After you have successfully constructed an AuditConnection object you must construct an AuditChannel object.
This object represents a logical channel to the persistent storage (i.e. to Kafka in the current implementation). It is NOT a thread-safe object so it must not be shared across threads without synchronisation. However there is no issue constructing multiple AuditChannel objects simultaneously on different threads, and the objects are lightweight so caching them is not that important.
The AuditChannel object can be constructed using the createChannel() method on the AuditConnection object. It does not take any parameters.
The generated library contains an AuditLog class which contains static methods which can be used to log audit events.
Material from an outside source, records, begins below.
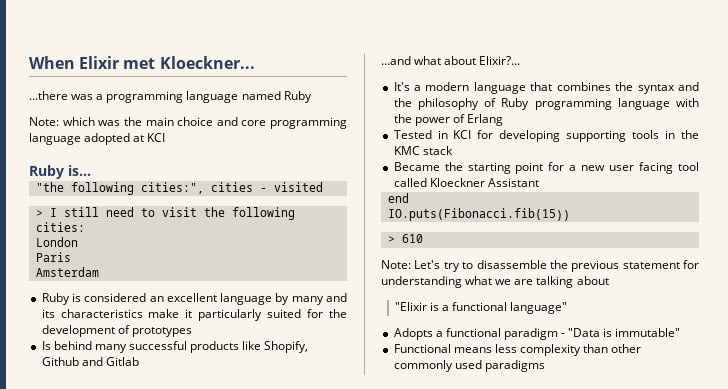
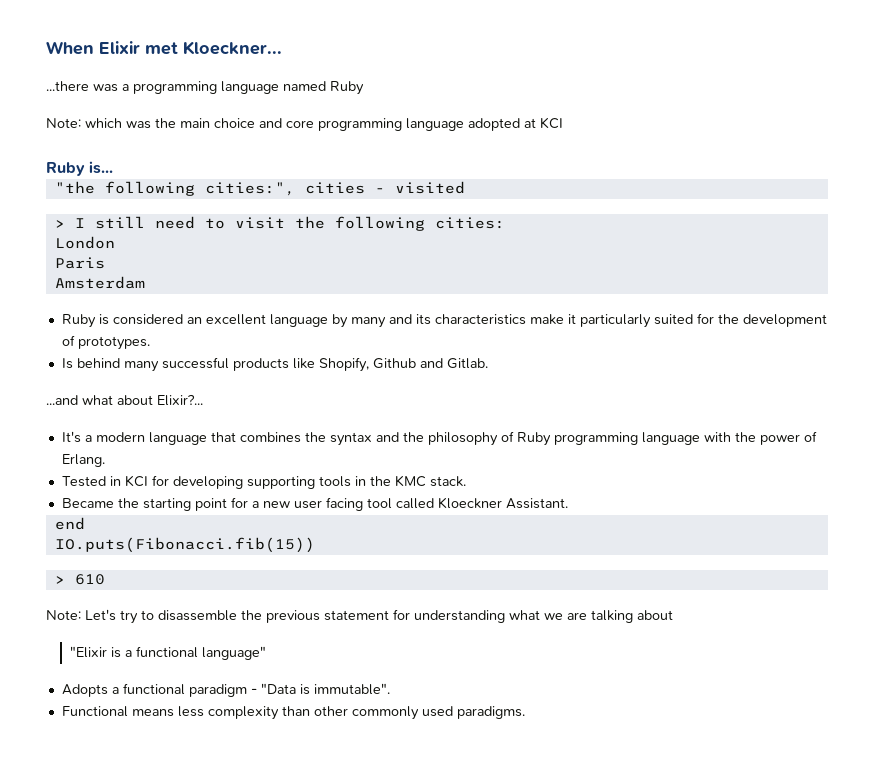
- Ruby is considered an excellent language by many and its characteristics make it particularly suited for the development of prototypes
+ Ruby is considered an excellent language by many and its characteristics make it particularly suited for the development of prototypes.
- Is behind many successful products like Shopify, Github and Gitlab
+ Is behind many successful products like Shopify, Github and Gitlab.
- It's a modern language that combines the syntax and the philosophy of Ruby programming language with the power of Erlang
+ It's a modern language that combines the syntax and the philosophy of Ruby programming language with the power of Erlang.
- Tested in KCI for developing supporting tools in the KMC stack
+ Tested in KCI for developing supporting tools in the KMC stack.
- Became the starting point for a new user facing tool called Kloeckner Assistant
+ Became the starting point for a new user facing tool called Kloeckner Assistant.
- Adopts a functional paradigm - "Data is immutable"
+ Adopts a functional paradigm - "Data is immutable".
- Functional means less complexity than other commonly used paradigms
+ Functional means less complexity than other commonly used paradigms.

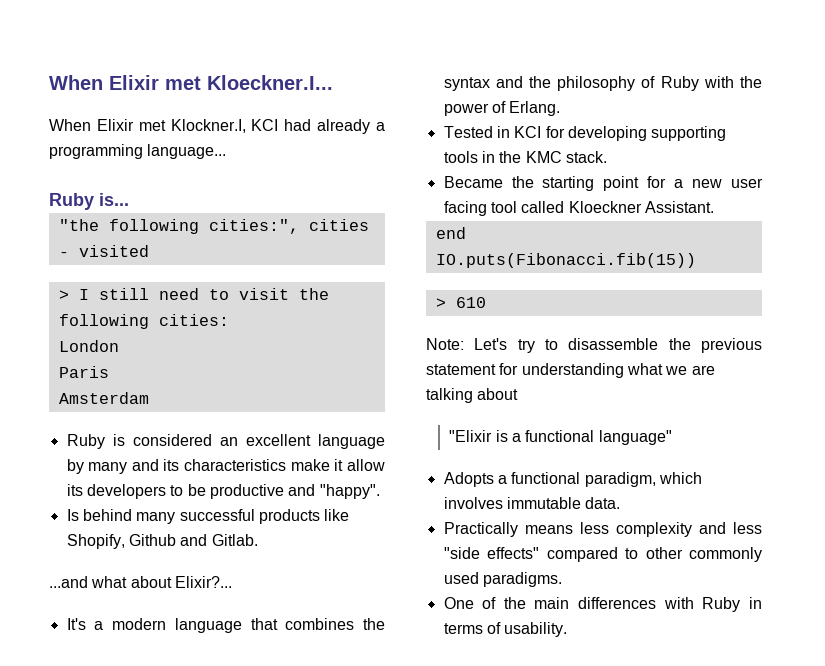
- When Elixir met Kloeckner...
- ...there was a programming language named Ruby
- Note: which was the main choice and core programming language adopted at KCI
+ When Elixir met Kloeckner.I...
+ When Elixir met Klockner.I, KCI had already a programming language...
- Ruby is considered an excellent language by many and its characteristics make it particularly suited for the development of prototypes.
+ Ruby is considered an excellent language by many and its characteristics make it allow its developers to be productive and "happy".
- It's a modern language that combines the syntax and the philosophy of Ruby programming language with the power of Erlang.
+ It's a modern language that combines the syntax and the philosophy of Ruby with the power of Erlang.
- Adopts a functional paradigm - "Data is immutable".
- Functional means less complexity than other commonly used paradigms.
+ Adopts a functional paradigm, which involves immutable data.
+ Practically means less complexity and less "side effects" compared to other commonly used paradigms.
+ One of the main differences with Ruby in terms of usability.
Here is an example prototype for a viewDocument event which takes a single document identifier parameter:
public static void auditViewDocument
(
AuditChannel channel,
String tenantId,
String userId,
String correlationId,
long docId
) throws Exception;
The name of the event is included in the generated method name. In addition to the custom parameters (document id in this case), the caller must pass the AuditChannel object to be used, as well as the tenant id, user id, and correlation id.
The method will throw an Exception if the audit event could not be stored for some reason (e.g. network failure).